C.S. Lewis & Life's Simple Pleasures

C.S. Lewis & Life's Simple Pleasures

Beauty can invigorate our working hectic lives, if only we let it. 

I've spoken with writers, pastors, mothers, and fathers who tell me, "I just don't have time to get out and spend time in nature or go for a walk or just sit and listen. I'm too busy." 

And I get it. I fall into those seasons as well. But over the last five years those seasons are few and far between. Why? 

Well, C.S. Lewis had something to do with it. 

Beauty begins in the simple. A bee in a blossom. Our children singing in their beds when they think we can't hear them. A walk in the rain. 

And it is in those simple moments we find ourselves. 

In his “Memoir of C.S. Lewis,” Warren Lewis, C.S. Lewis’s older brother, recalls how “Jack” (C.S. Lewis’s self-chosen childhood nickname) did not envy the modern child save for their ability to use “gumboots and oilskins and a sou’wester” for outdoor play during periods of rain.
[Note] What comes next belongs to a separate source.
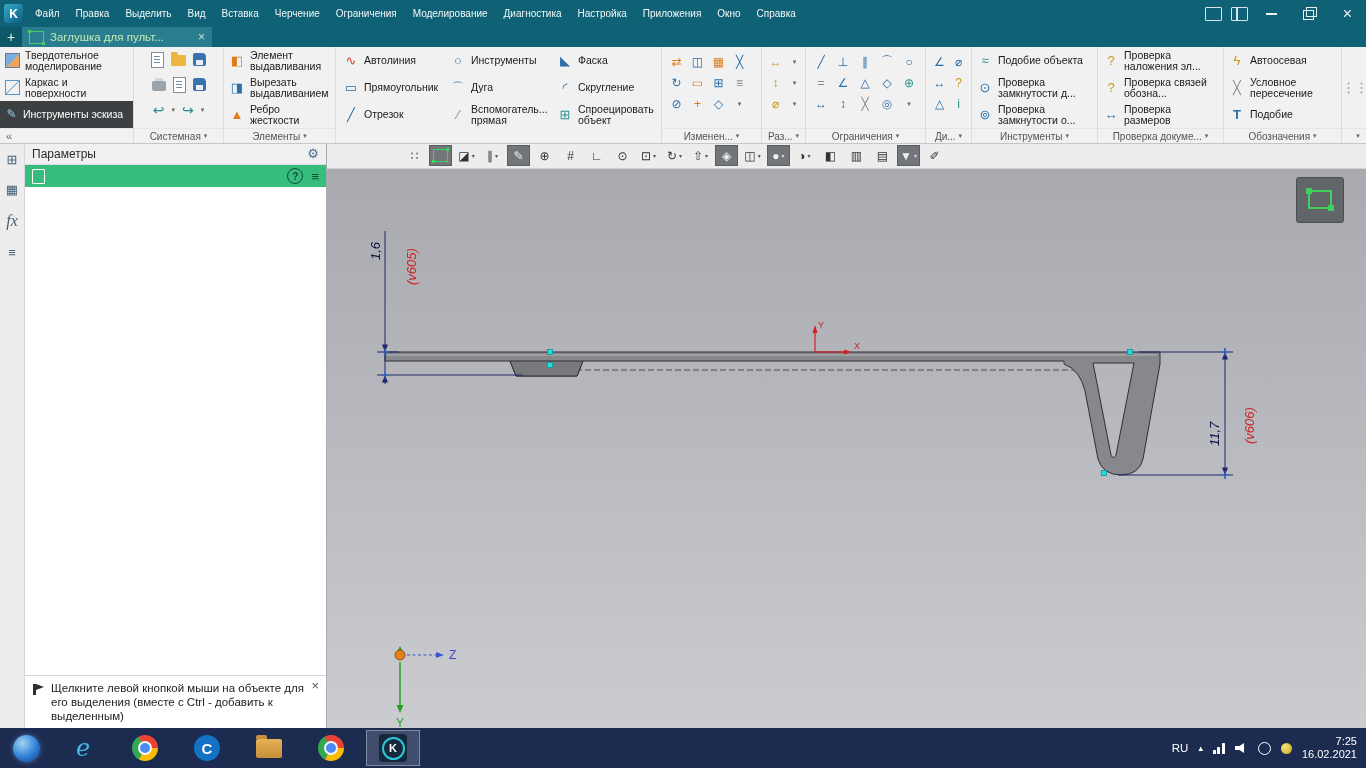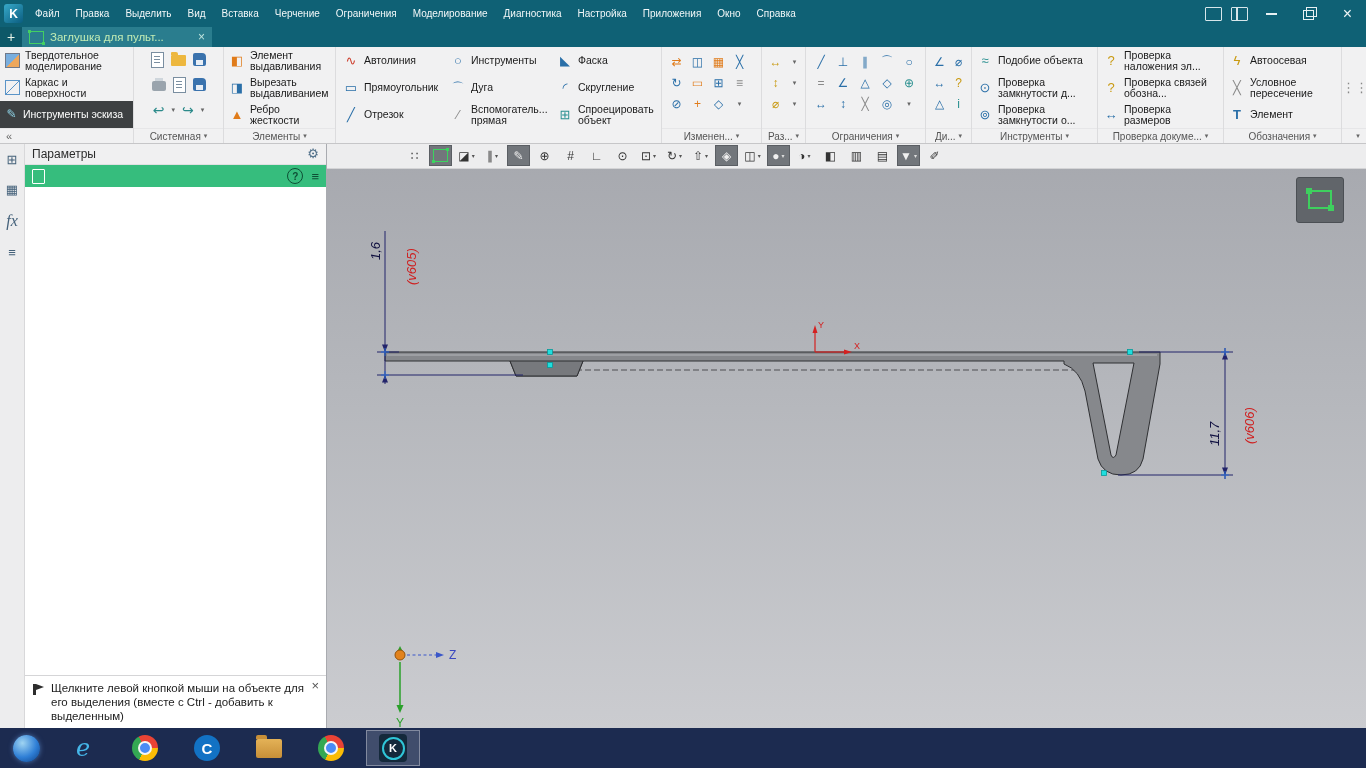"Элемент" span.lbl { text: Элемент -> Подобие }
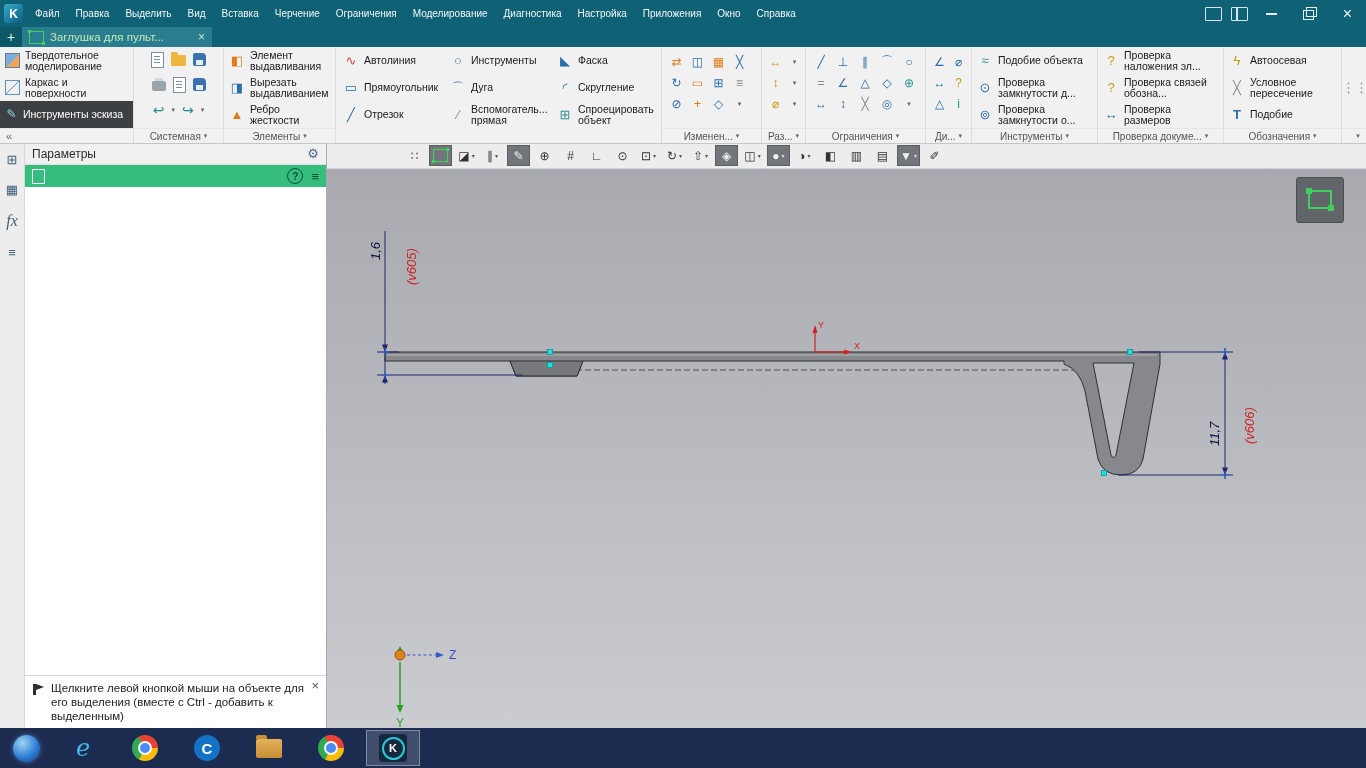"RU" div.tray { html: none -> <div> <span>RU</span> <span>▴</span> <span> <i></i> <i></i> <i></i> </span> <span></span> <span></span> <span></span> <div> <div>7:25</div> <div>16.02.2021</div> </div> </div> }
Jack loved a good romp on the countryside. If he were alive today I've no doubt he'd don Patagonia's Torrent Shell rain jacket and a nice pair of Danner. At least that's what my American imagination believes. 

As the brothers reminisced about their childhood years later, Warren notes how, aside from those modern inventions, “Jack” lamented “the lost simplicity of country pleasures: the empty sky, the unspoilt hills, the white silent roads on which you could hear the rattle of a farm cart half a mile away.”

The theme of beauty remained a central thread throughout Lewis’s life, according to the ones who knew him best and whom he loved most, Warren Lewis and Arthur Greeves.

In fact, Jack described himself as a beauty hunter; spending his life trying to find that place where all the beauty came from.

And that pursuit nurtured his work. 

Beauty, for Lewis, began in the simple beauty of landscape and transposed itself into the literature Lewis came to love and master.

“Jack’s mind was developing and flowering on lines as unpolitical as can be imagined,” writes Warren. “His letters of the time are full of landscape and romance: they record his discovery of George MacDonald—a turning point in his life—and his first and characteristic delight in Chaucer, Scott, Malory, the Brontës, William Morris, Coleridge, de Quincey, Spenser, Swinburne, Keats.”

During the time in Great Bookham, Surrey noted in the memoirs by Warren Lewis, Lewis’s intellectual powers developed in lockstep with his imaginative acumen, both fueled by the natural beauty of the Surrey countryside.

Lewis worked hard as an academic and writer, but understood how vital the role of beauty played to nourish his pursuits. 

The more I study Lewis and his writing, the more I find a man of simple yet robust tastes. A man who took the time to imbibe the simplicity of the beauty around him.

It was no frivolous pursuit. Beauty, as it turned out, was food for the soul.  

Lewis enjoyed the habit of walking the garden before breakfast in order to drink in “the beauty of the morning, thanking God for the weather, the roses, the song of the birds, and anything else he could find to enjoy."

When was the last time you took a walk only to pick out the beauties surrounding you, thanking God for them? If you're anything like me, it's been too long. 

You don't have to be a literary giant, a great philosopher, or wackadoo mystic to understand and appreciate beauty.

You just have to be willing to take a walk and, as Tolstoy says, look around you.